Benjamin Franksen wrote:
>Functions with implicit parameters *are* first class values but only if you
>use -fglasgow-exts and not only -fimplicit-params.
Careful, they're still not entirely first class. For example, you can't pass types with implicit parameters as arguments to type constructors, so "IO ((?val::Bool) => String)" will still be rejected, even with -fglasgow-exts.
(While experimenting with this, I discovered to my surprise that GHCi accepts the type "IO ((Num a) => a)", and describes it as "forall a. IO ({Num a} => a)". However it rejects "return 12 :: IO ((Num a) => a)", saying that it can't deduce (Num ({Num a} => a)). Is this a bug?)
>The version above is
>rejected nonetheless (for whatever reason I can't figure out at the moment)
There's actually a good reason for this. The three declarations
data (?val::Bool) => Test = Test { name :: String }
data Test = (?val::Bool) => Test { name :: String }
data Test = Test { name :: (?val::Bool) => String }all mean different things.
The first one makes (?val::Bool) a constraint on the type constructor Test, meaning that any type that mentions Test will be required to have a (?val::Bool) context also. This is basically useless in practice, since it just adds a dummy function parameter which is (in general) never actually used. Type-class constraints in this position are deprecated, and I guess implicit-parameter constraints were never allowed in the first place.
The second declaration makes (?val::Bool) a constraint on the *data* constructor Test, so the data constructor gets the type (?val::Bool) => String -> Test.
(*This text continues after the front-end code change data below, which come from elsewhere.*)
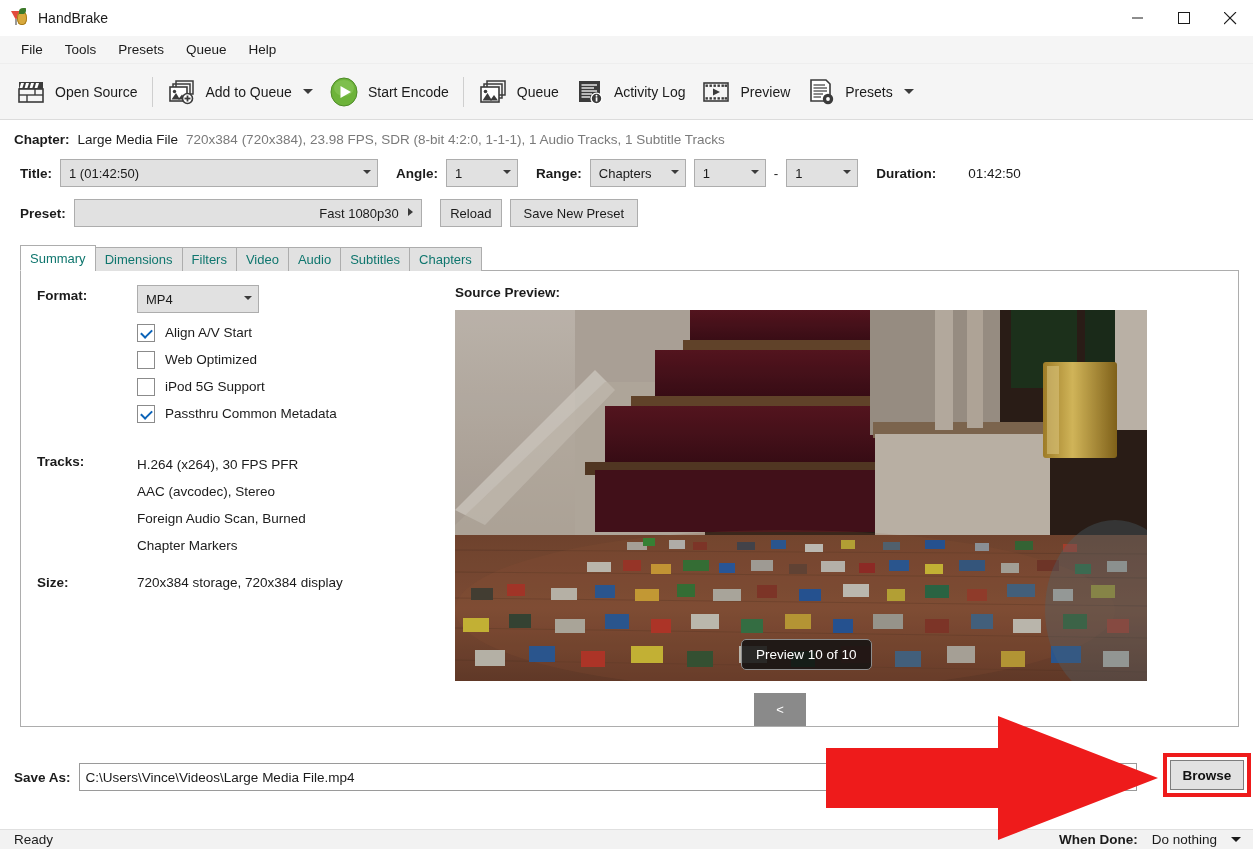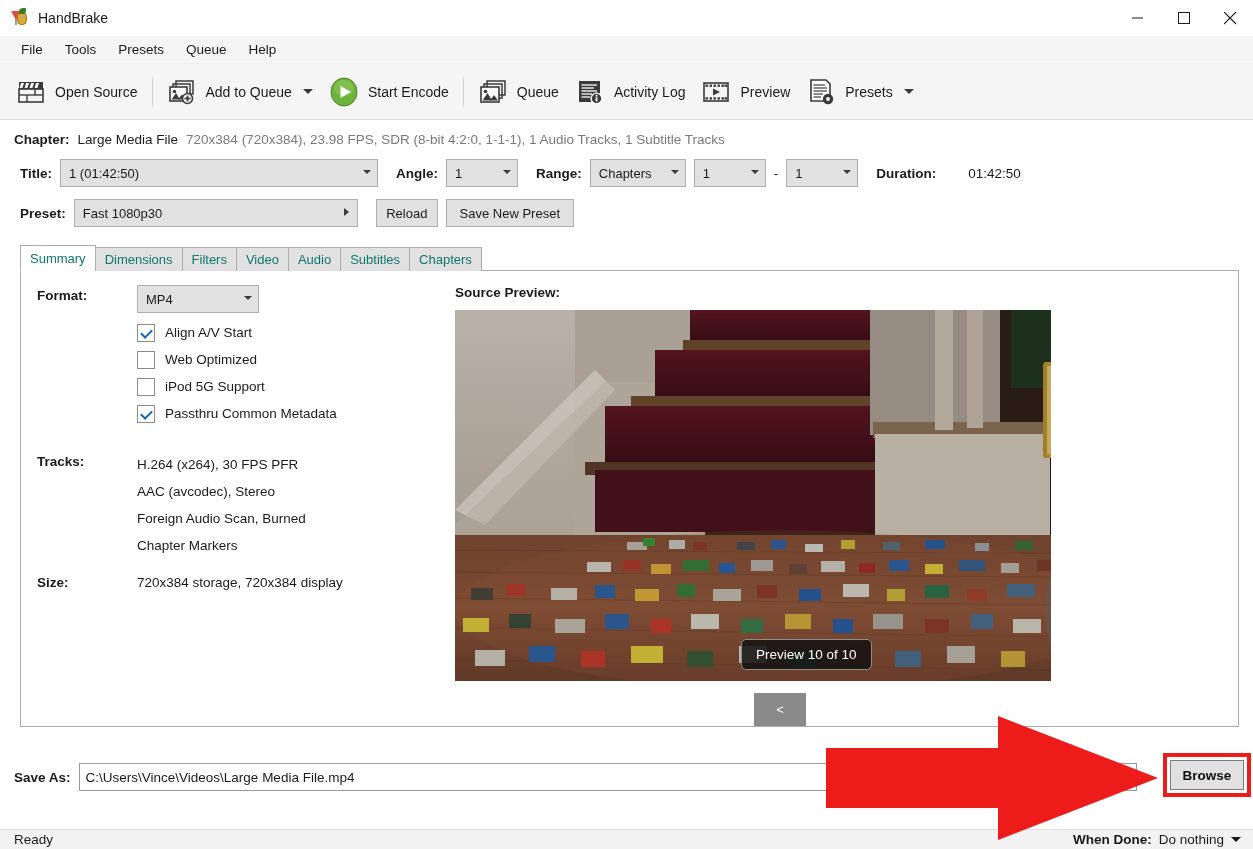--- a/index.html
+++ b/index.html
@@ -413,7 +413,7 @@
 
 <div class="preset-row">
   <span class="cell-lbl">Preset:</span>
-  <div class="combo arrow-right" style="width:284px;">
+  <div class="combo arrow-right" style="width:348px;justify-content:flex-end;">
     <span>Fast 1080p30</span>
     <span class="chev"></span>
   </div>

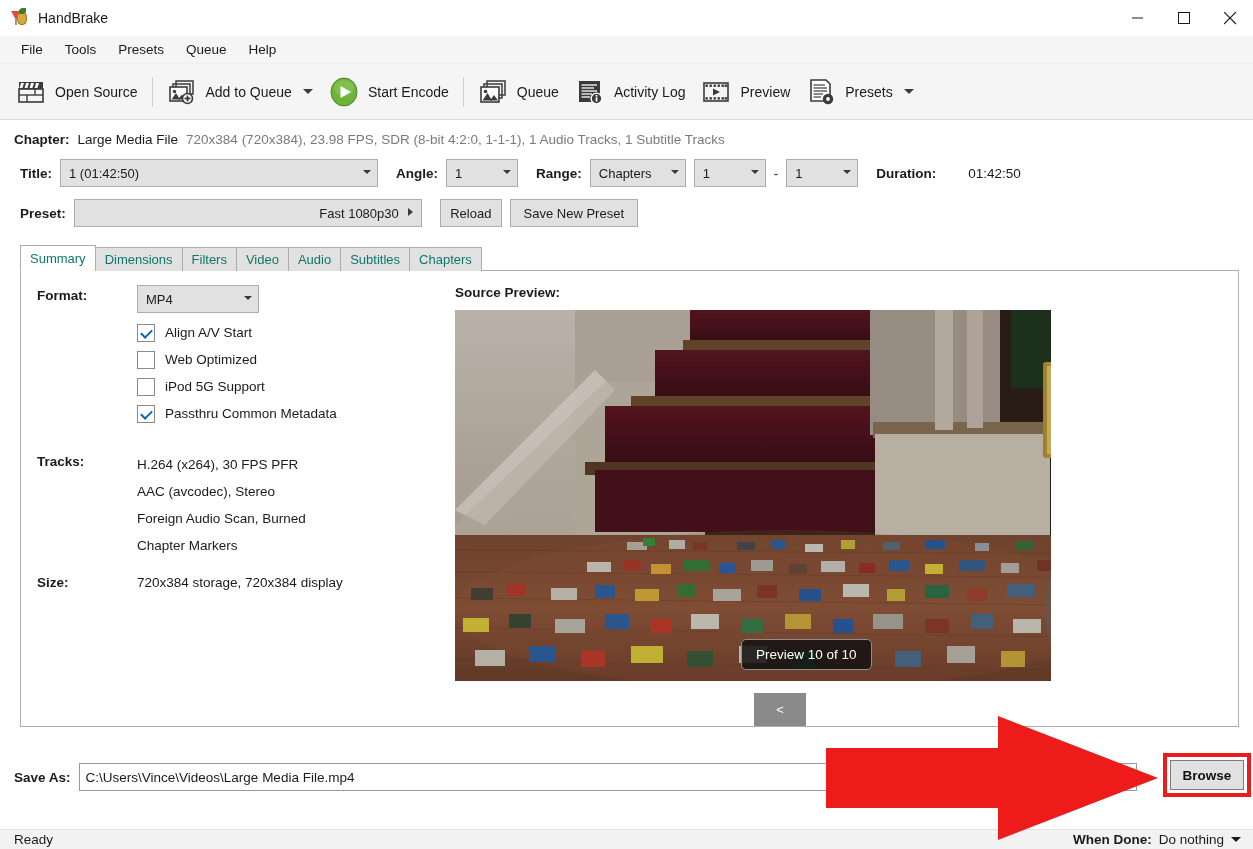--- a/index.html
+++ b/index.html
@@ -151,7 +151,7 @@
   .preview-col{ padding-left:14px; }
   .preview-title{ font-weight:bold;font-size:13.5px;margin-bottom:10px; }
   .preview-img{
-    width:596px;height:371px;position:relative;overflow:hidden;
+    width:692px;height:371px;position:relative;overflow:hidden;
     background:#2a1d17;
   }
   .pv-pill{

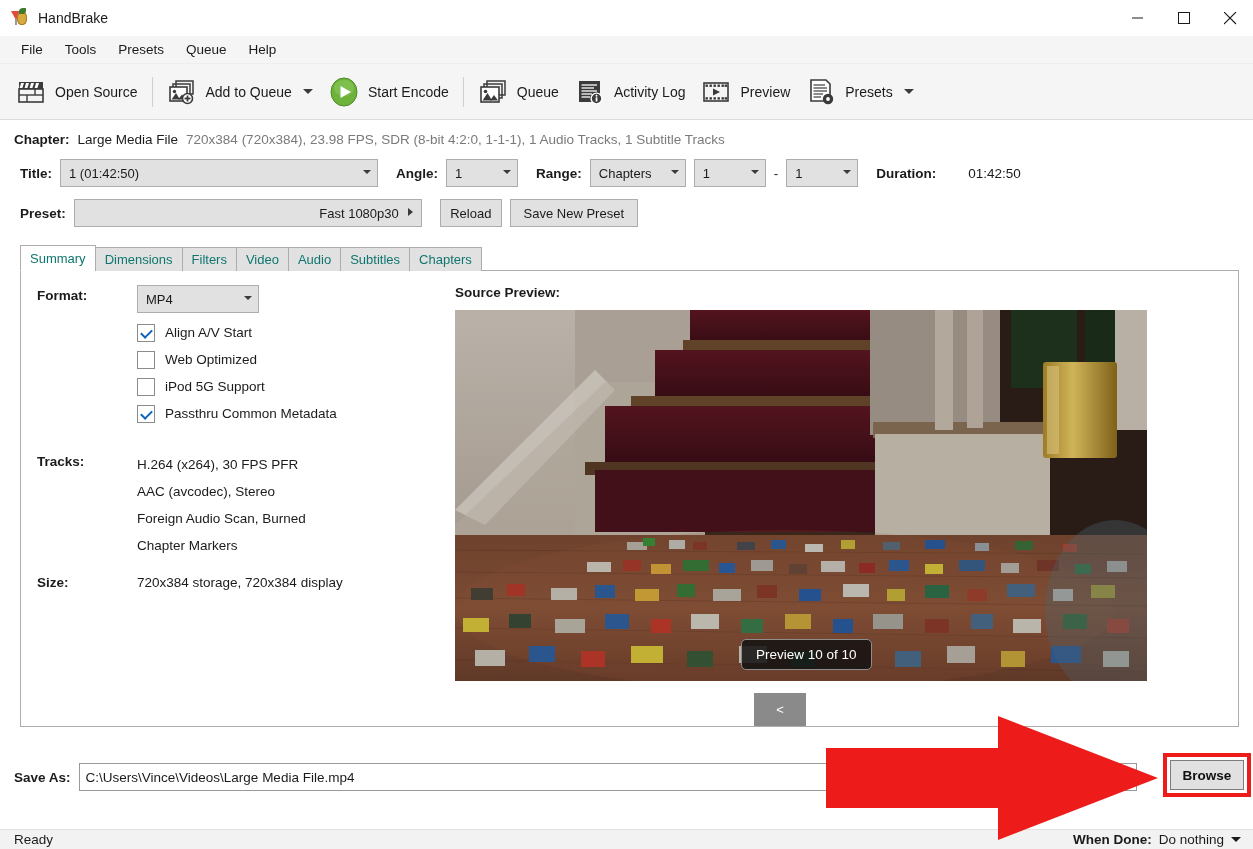--- a/index.html
+++ b/index.html
@@ -192,7 +192,7 @@
     display:flex;align-items:center;
   }
   .status-left{ margin-left:14px;font-size:13.5px; }
-  .status-right{ margin-left:auto;margin-right:12px;display:flex;align-items:center;gap:7px; }
+  .status-right{ margin-left:auto;margin-right:12px;display:flex;align-items:center;gap:14px; }
   .wd-label{ font-weight:bold;font-size:13.5px; }
   .wd-value{ font-size:13.5px; }
   .wd-caret{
The constructor stores the value of ?val in a second quasi-hidden field in the constructed value. When it's later deconstructed by pattern matching, the value becomes "available" again, even though it doesn't appear explicitly in the pattern. This has a clear semantics for type-class constraints because they are always attached to particular explicit values, but I don't know how much sense it makes for implicit parameters.
The third declaration makes (?val::Bool) a constraint on a particular *field* of the data constructor, so Test has the type ((?val::Bool) => String) -> Test. This simply constrains the type of that field. There are no extra hidden fields.